One Step to You (The Rome Novels #1)(10)
In silence, without a word about where she lived, she quickly grabbed her shopping bag from where it had fallen and climbed up behind him. The motorcycle took off, lunging forward. Babi shot backward. Instinctively, she threw her arms around him. Her hands wound up, unintentionally, under his jacket, which had puffed up in the blast of wind. His body was warm in the cool of the night. Babi felt clearly delineated muscles slip beneath her fingers, shifting with every slight movement he made. The wind ran over her cheeks; her wet hair fluttered in the air.
The motorcycle veered to one side, and she clung tighter to him and closed her eyes. Her heart started pounding harder. She wondered if it was merely fear.
She heard the sound of other cars. Now they were on a larger street, it wasn’t as cold, and she turned her face and laid her cheek on his back, still without looking, allowing herself to be lulled as the bike rose and fell, at the powerful sound she could feel roaring beneath her.

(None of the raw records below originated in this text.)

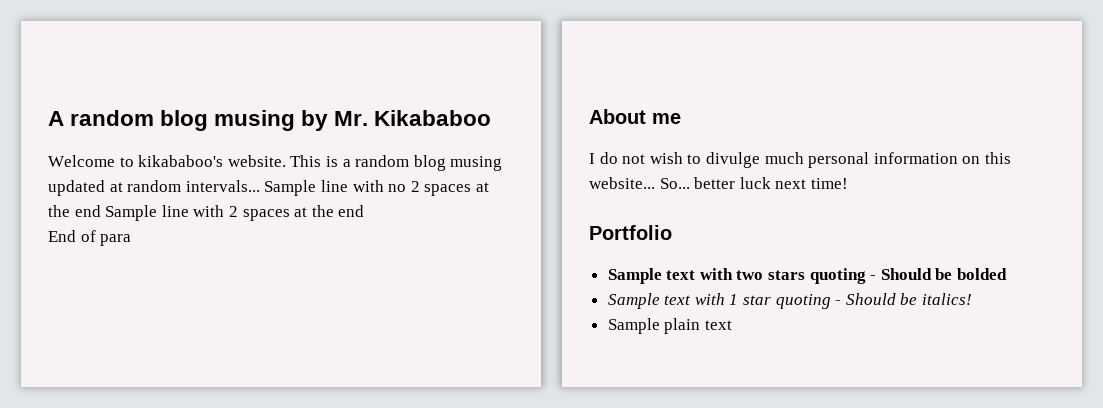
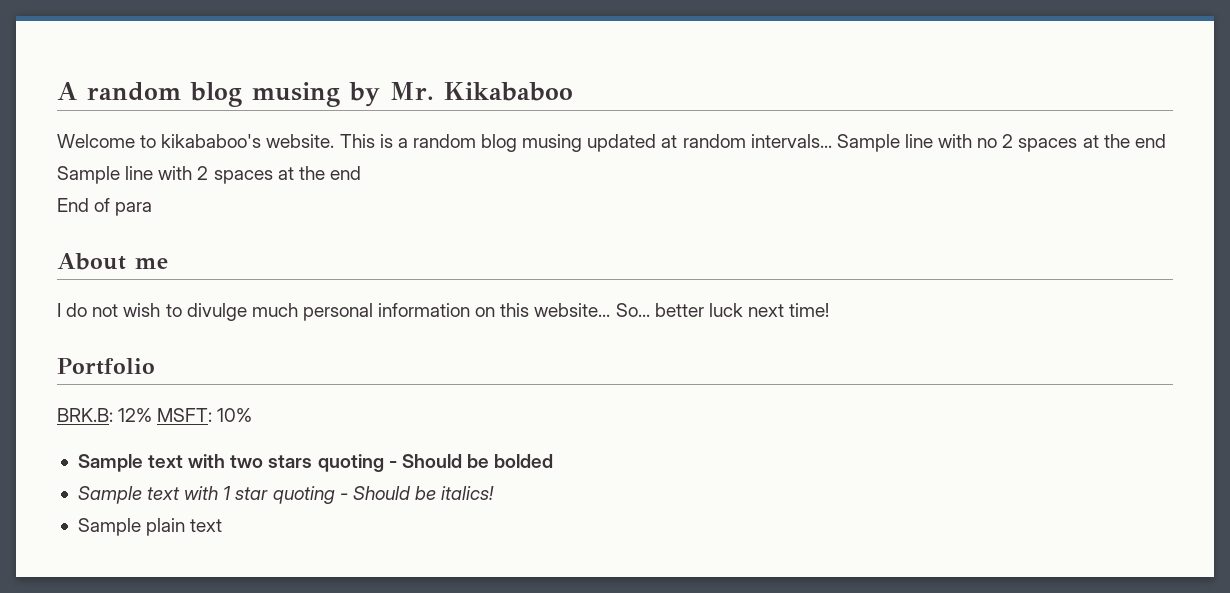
(672, 232) none -> [57,408,253,422] // BRK.B: 12% MSFT: 10%

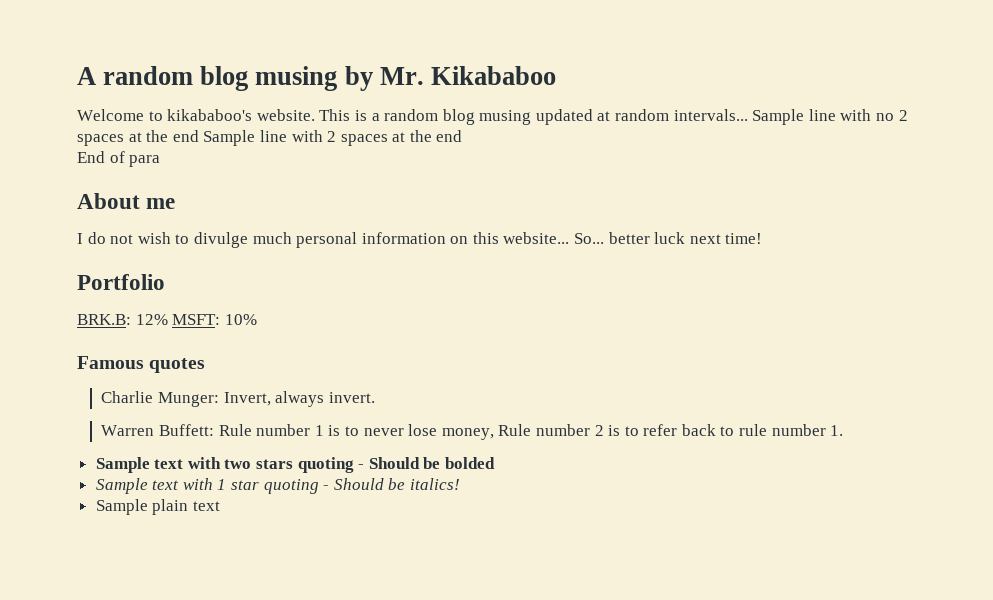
(253, 415) none -> [77,356,206,373] [101,391,375,407] [101,424,844,440] // Famous quotes // Charlie Munger: Invert, always invert. // Warren Buffett: Rule number 1 is to never lose money, Rule number 2 is to refer back to rule number 1.

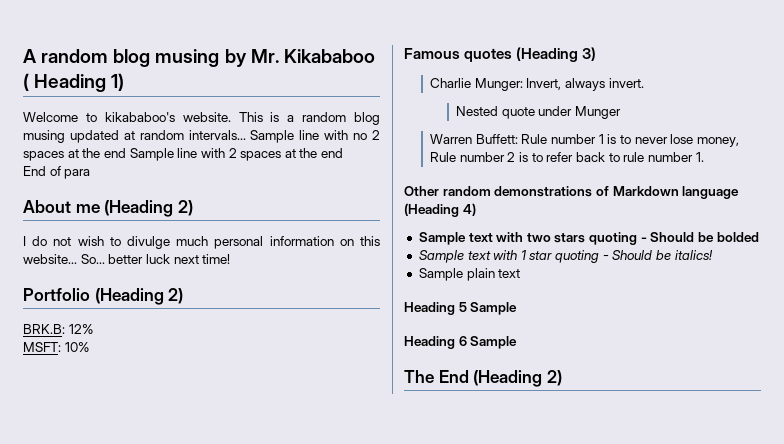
(556, 75) none -> [23,73,125,92] ( Heading 1)
(176, 203) none -> [104,200,193,217] (Heading 2)
(165, 282) none -> [94,288,184,305] (Heading 2)
(168, 319) none -> (93, 329) //
(206, 365) none -> [516,47,597,62] (Heading 3)
(375, 397) none -> [456,106,622,119] // Nested quote under Munger
(844, 430) none -> [404,186,740,199] [404,203,476,217] // Other random demonstrations of Markdown language (Heading 4)
(220, 506) none -> [404,302,518,315] [404,336,518,349] [404,370,562,387] // Heading 5 Sample // Heading 6 Sample // The End (Heading 2)

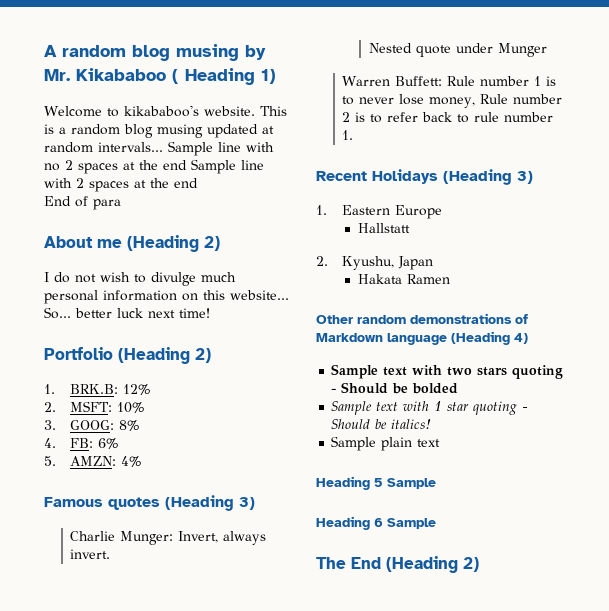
(184, 296) none -> [44,384,55,394] 1.
(93, 329) none -> [44,402,56,412] 2.
(89, 347) none -> [44,420,141,431] [44,438,120,449] [44,456,143,467] // 3. GOOG: 8% // 4. FB: 6% // 5. AMZN: 4%
(704, 157) none -> [316,169,533,185] [316,205,443,219] [357,223,410,233] [316,256,434,270] [357,274,450,284] // Recent Holidays (Heading 3) // 1. Eastern Europe // Hallstatt // 2. Kyushu, Japan // Hakata Ramen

They were racing faster and faster, overtaking cars, leaning right and then left, whizzing between the vehicles, downshifting again to climb hills, higher and higher, a climb and then nothing. Absolute silence.
Babi opened her eyes and recognized the shops, closed now all around her, the same ones she’d seen every day for the past six years, ever since her family had first moved there. She got off the motorcycle.
Step heaved a deep sigh. “Well, that’s a relief. You were crushing me to death!”
“Sorry, I was afraid. I’ve never ridden behind anyone on a motorcycle.”
“There’s always a first time for everything.” Then he put the bike into first gear and, with a mocking “arrivederci,” roared away into the night.
*
That night, a great many people slept poorly, some because they were at the hospital emergency room, others because of their nightmares. Among the latter was none other than Chicco Brandelli. He was going to have to face up to his father, exactly as Roberta had been forced to do that same evening with her parents. Babi was in bed, exhausted from the evening. She decided that the blame for everything belonged to that half-wit, that uncouth oaf, that wild animal, that filthy beast, that violent roughneck, that rude bumpkin, that arrogant, smirking idiot. Then, when she stopped to think it over more carefully, she realized that she didn’t even know his name.
Chapter 3
Step poured himself a beer and switched on the TV set. He turned it to channel 13. On Videomusic, an Aerosmith video, “Love in an Elevator,” was playing. Steven Tyler was getting a very warm welcome by an insanely hot babe. Tyler, with a voice ten times better than Mick Jagger’s, was showing the proper appreciation for the young woman.
Step thought about his father, sitting right across from him. Who could say if the old man appreciated her too?
His father picked up the remote control lying on the table and switched off the television. “We haven’t laid eyes on you for the past three weeks, and first thing you do is turn on the TV. Let’s talk, all right?”
Step took a drink of his beer. “Sure, why not? Let’s talk. What do you want to talk about?”
“I’d like to know what you’ve decided to do.”
“I don’t know.”
“What do you mean, you don’t know?”
“I mean that I still don’t know.”
The housekeeper came in with the pasta. She set the serving bowl down at the center of the table.
Step looked at the TV, switched off and silent now. He wondered if Steven Tyler had taken his signature backflip at the end of the video. Forty years old and look at the shape the guy was still in. An incredible physique. A force of nature. Step was going to be in even better shape than that when he was forty.
He looked at his father. Step tried to imagine him doing a backflip just a few years ago. Impossible.
His father passed him the serving bowl of pasta. It was seasoned with bread crumbs and anchovies. That was the kind of pasta he loved best, the kind his mother always made him. It didn’t have a special name. Just spaghetti with bread crumbs, period. Even if it had anchovies too.
Step served himself. He remembered all the times he’d eaten at that same table, in that dining room, with his brother Paolo and his mother too. Usually extra sauce or seasonings were brought to the table in a small porcelain bowl. Paolo and his father never wanted extra, so Step always ate it. His mother would flash him a smile and pour the rest of the bowlful onto his pasta.
He wondered if his father had made his favorite pasta intentionally. He decided not to bring it up. That day, the porcelain bowl wasn’t on the table. In fact, lots of other things weren’t there anymore either.
His father politely wiped his lips with his napkin. “How’d dinner turn out?”
“It was good. Thanks, Papà. It turned out great.”
And it hadn’t been bad, truth be told.
“The only thing is, can I have another beer?”
His father called the housekeeper. He waited for Step to take a drink before resuming the conversation.
“Not trying to be a pest here, but why don’t you enroll at the university?”
“I don’t know. I’m giving that some thought. And anyway, I’d have to decide what major.”
“You could study law, or business, like your brother. Once you’ve finished school, I could help you find a job.”